To summarize this point number three, it's not all of the "Old Testament" which has been done away with, but merely the Law of Moses portion, that portion which was given to Moses and the Israelites at Mount Sinai. The rest of the Tanakh has not been removed; thus we still are to be fruitful and multiply and be stewards of the earth (Gen 1:28-30, a provision of the Adamic covenant which was renewed in the Noahic covenant - Gen 9:1-2); we're still to have marriages consisting of a man and a woman (Gen 2:24); serpents still haven't regrown their legs and/or wings (Gen 3:14); we're still to work the ground and have pain in child-bearing and die (Gen 3:16-19); women will still fall in love with sweaty, stinky, selfish men and thus be dominated by them (Gen 3:16b); we're still to execute murderers (Gen 9:6); we still see rainbows and thus know we'll never see the world inundated completely by water again (Gen 9:12-16); we can now eat meat (one provision of the Noahic covenant that supplanted the vegetarian provision of the original Adamic covenant - Gen 9:3-4); and so forth.

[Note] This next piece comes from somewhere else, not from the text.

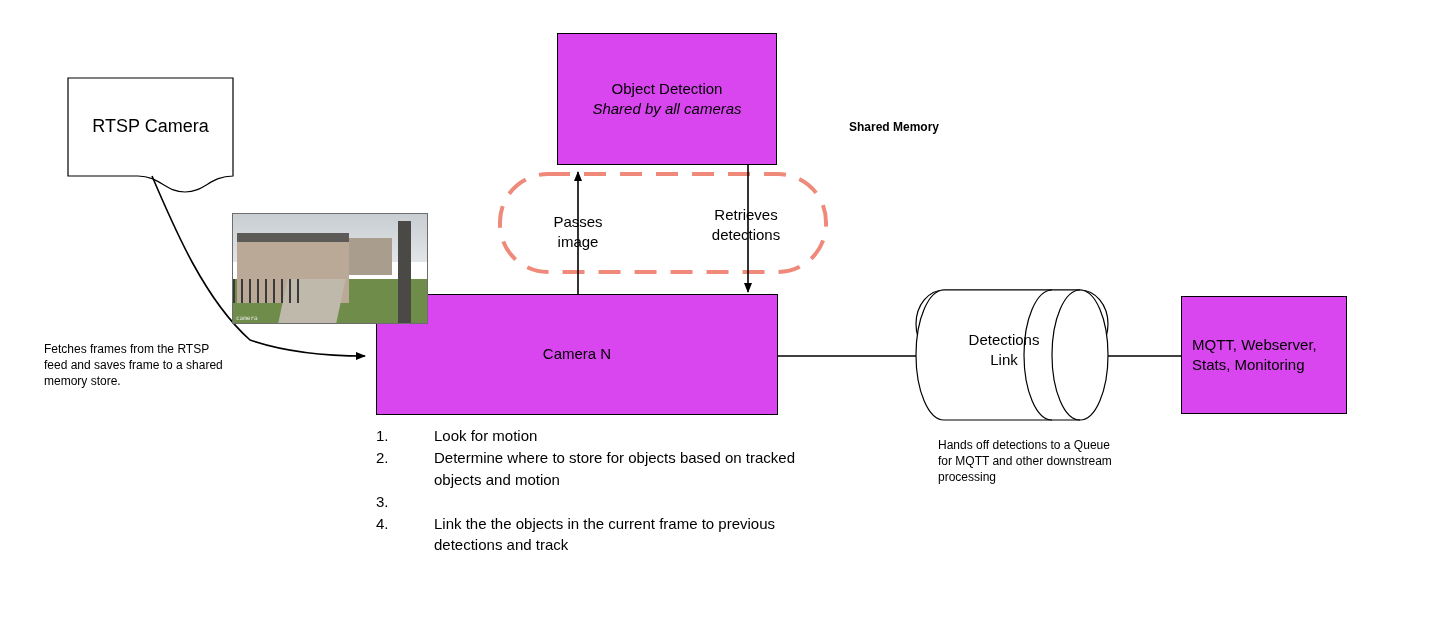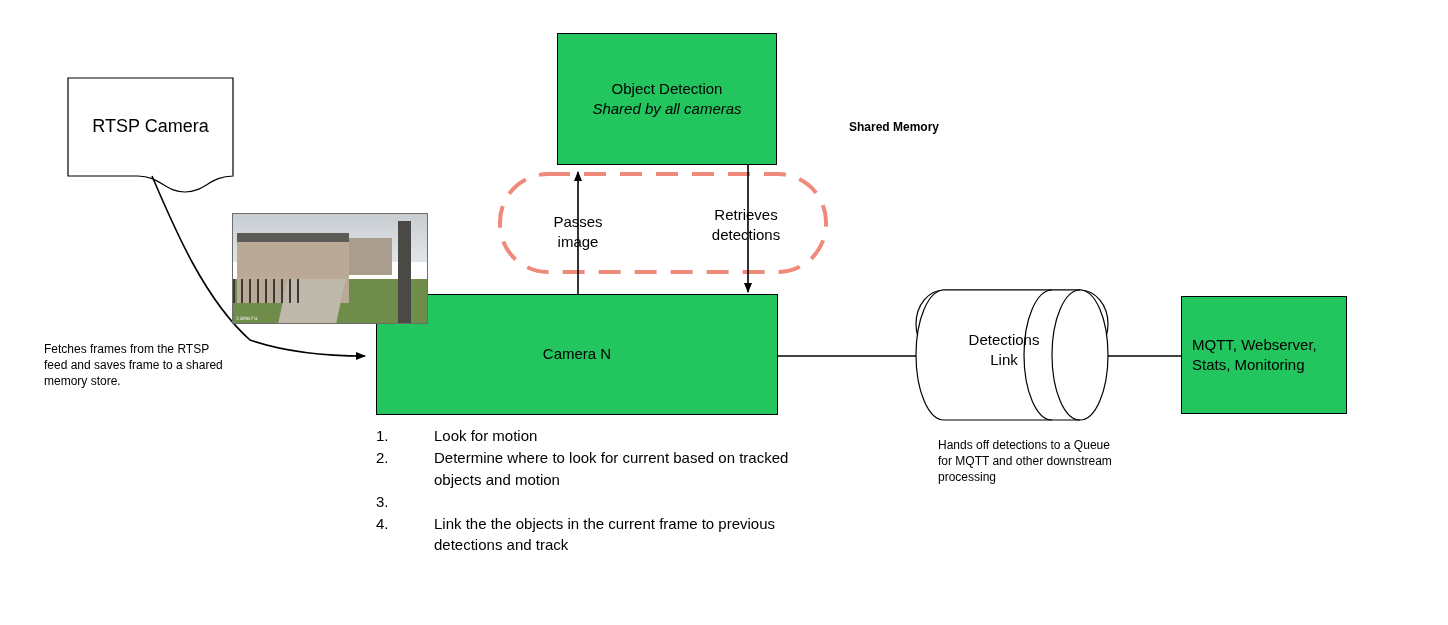"Object Detection" .box { background: #22c55e -> #d946ef }
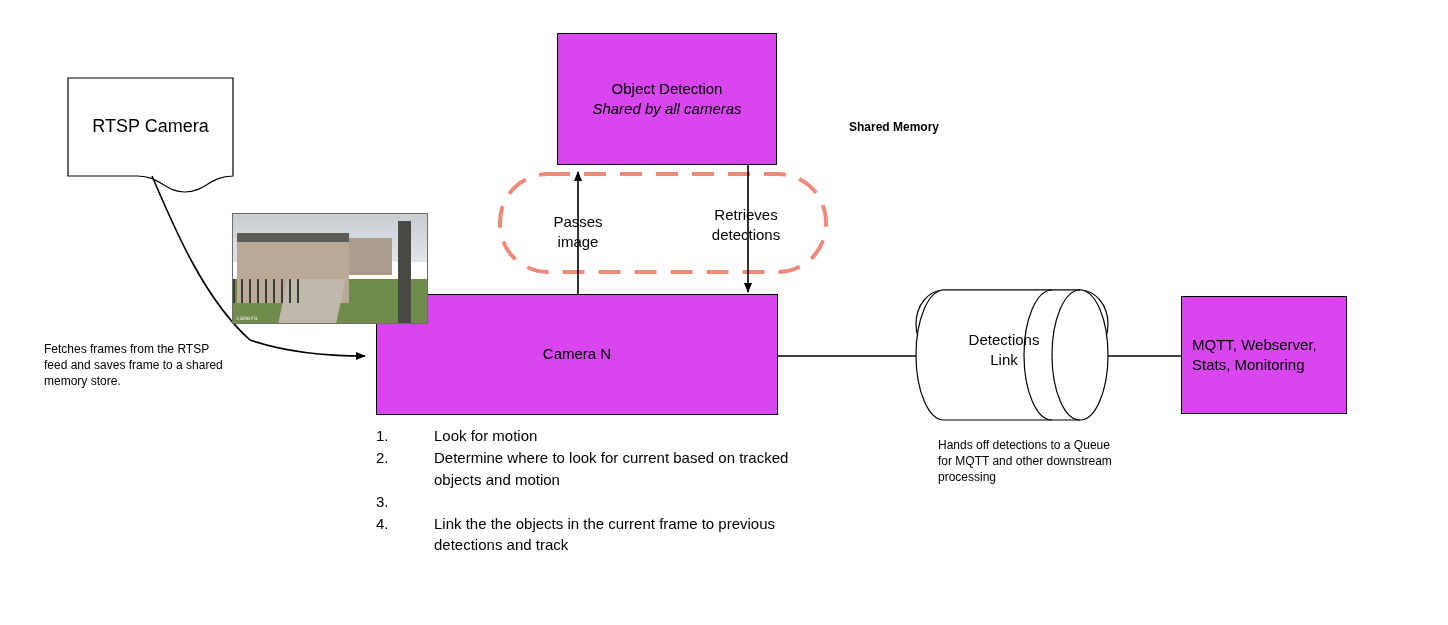"Determine where to look for" div.txt { text: look for current -> store for objects }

So we need to be careful when we say things like, "The Old Testament has been done away with." Strictly speaking, that is inaccurate. It is only a subset of the "Old Testament", the "Old Covenant between God and Israel, given at Mount Sinai (and only to the Jews anyway, never to the Gentiles)", which has been done away with.
I believe this is an important concept for the church to know, as it's foundational to a correct approach to scripture.